They cleared the diseased area and began to chase their shadow across large patches of vivid green vegetation. Unlike the types which recycled air and wastes these were tiny plants which served no apparent purpose. The specimens which Conway had examined in Descartes' lab had had very long, thin roots and four wide leaves which rolled up tight to display their yellow undersides when they were shaded from the light. Their scout ship trailed a line of rolled-up leaves in the wake of its shadow as if the surface was a bright green oscilloscope screen and the ship's shadow a high-persistency spot.
Somewhere in the back of Conway's mind an idea began to take shape, but it dissolved again as they reached the original landing site and began to circle.
It was just a shallow crater with a lumpy bottom, Conway thought, and not at all like a mouth. Harrison asked if they wanted to land, in a tone which left no doubt that he expected the answer to be "No."
"Yes," said Conway.
They landed in the center of the crater. The doctors put on heavy duty suits as protection against the plants which, both on land and under sea, defended themselves by lashing out with poison-thorn branches or shooting lethal quills at anything that came too close. The ground gave no indication of opening up and swallowing them so they went outside, leaving Harrison ready to take off in a hurry should it decide to change its mind.
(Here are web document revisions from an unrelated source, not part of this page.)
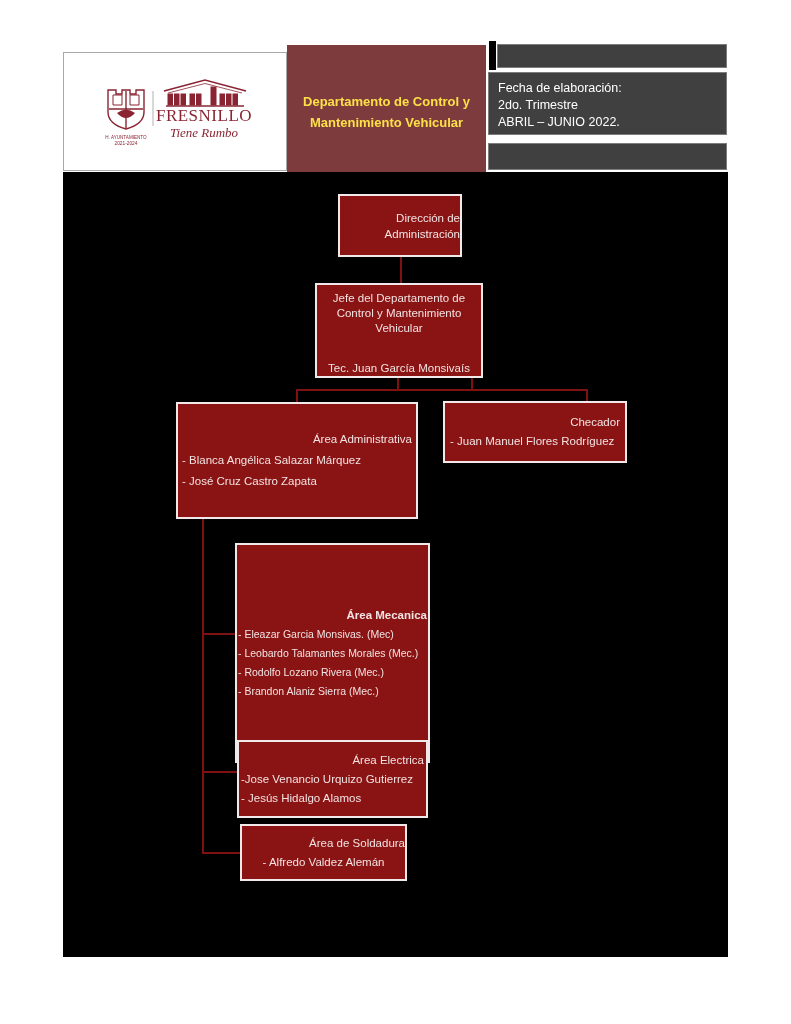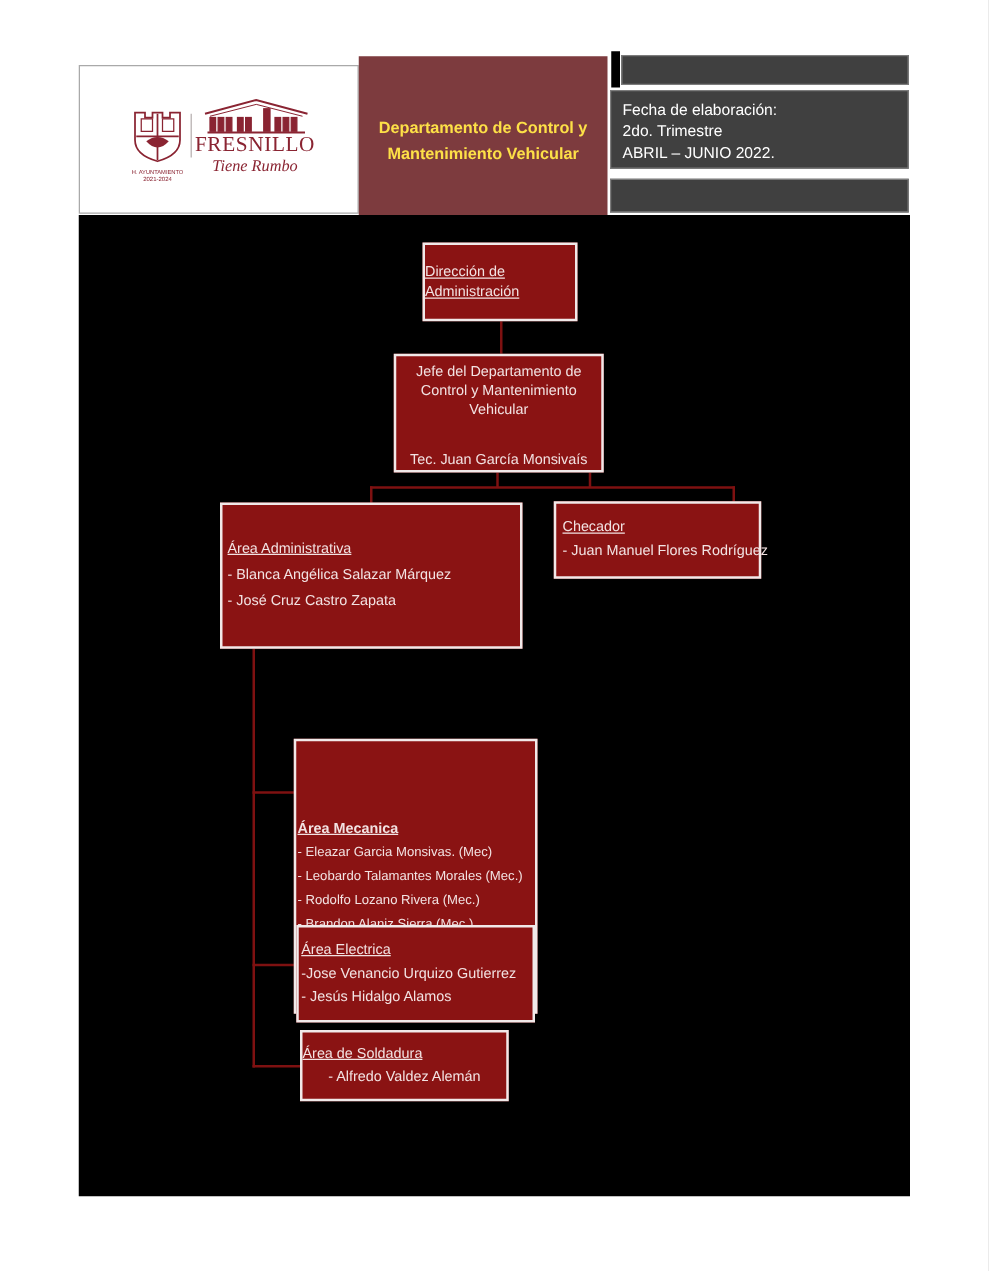--- a/index.html
+++ b/index.html
@@ -27,29 +27,29 @@
   .gray-bottom { left:488px; top:143px; width:239px; height:27px; }
 
   
   .canvas { position:absolute; left:63px; top:172px; width:665px; height:785px; background:#000000; }
 
   .node {
     position:absolute; background:#8a1313; border:2px solid #f1e9e9;
     color:#f2e2e2; font-size:11.5px;
     display:flex; flex-direction:column; justify-content:center;
   }
-  .node .title { text-align:left;text-decoration:underline; }
+  .node .title { text-align:right; }
   .node .member { text-align:left; white-space:nowrap; }
 
   .n-direccion { left:275px; top:22px;  width:124px; height:63px; line-height:16px; }
   .n-jefe      { left:252px; top:111px; width:168px; height:95px; justify-content:flex-end; padding-top:6px; }
   .n-jefe .jline { height:15px; line-height:15px; text-align:center; }
   .n-admin     { left:113px; top:230px; width:242px; height:117px; line-height:21px; padding:0 4px; }
-  .n-checador  { left:380px; top:229px; width:166px; height:62px; line-height:19px; padding:0 5px; }
-  .n-mecanica  { left:172px; top:371px; width:195px; height:220px; line-height:19px; padding:0 1px;margin-top:48px; }
+  .n-checador  { left:380px; top:229px; width:184px; height:62px; line-height:19px; padding:0 5px; }
+  .n-mecanica  { left:172px; top:371px; width:195px; height:220px; line-height:19px; padding:0 1px; }
   .n-mecanica .title { font-weight:bold; }
   .n-mecanica .member { font-size:10.5px; }
   .n-electrica { left:174px; top:568px; width:191px; height:78px; line-height:19px; padding:0 2px; }
   .n-soldadura { left:177px; top:652px; width:167px; height:57px; line-height:19px; }
   .n-soldadura .member { text-align:center; }
 
   .conn { position:absolute; background:#7e1111; }
 
   
   .logo-svg { position:absolute; left:0; top:0; width:222px; height:117px; }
Nothing happened while they explored the crater and immediate surroundings, so they set up the portable drilling rig to take back some local samples of skin and underlying tissue. All scout ships carried these rigs and specimens had been taken from hundreds of areas all over the planet. But here the specimen was far from typical-they had to drill through nearly fifty feet of dry, fibrous skin before they came to the pink, spongy, underlying tissue. They transferred the rig to a position outside the crater and tried again. Here the skin was only twenty feet thick, the planetary average.
"This bothers me," said Conway suddenly. "There was no oral cavity, no evidence of operating musculature, no sign of any kind of opening. It can't be a mouth!"
"It wasn't an eye it opened," said Harrison on the suit frequency. "I was there.., here, I mean."
"It looks just like scar tissue," said Conway. "But it's too deep to have been formed only as a result of burning by Descartes' tail flare. And why did it just happen to have a mouth here anyway, just where the ship decided to land? The chances against that happening are millions to one. And why haven't other mouths been discovered inland? We've surveyed every square mile of the land mass, but the only surface mouth to appear was a few minutes after Descartes landed. Why?"
"It saw us coming and.. ." began Harrison.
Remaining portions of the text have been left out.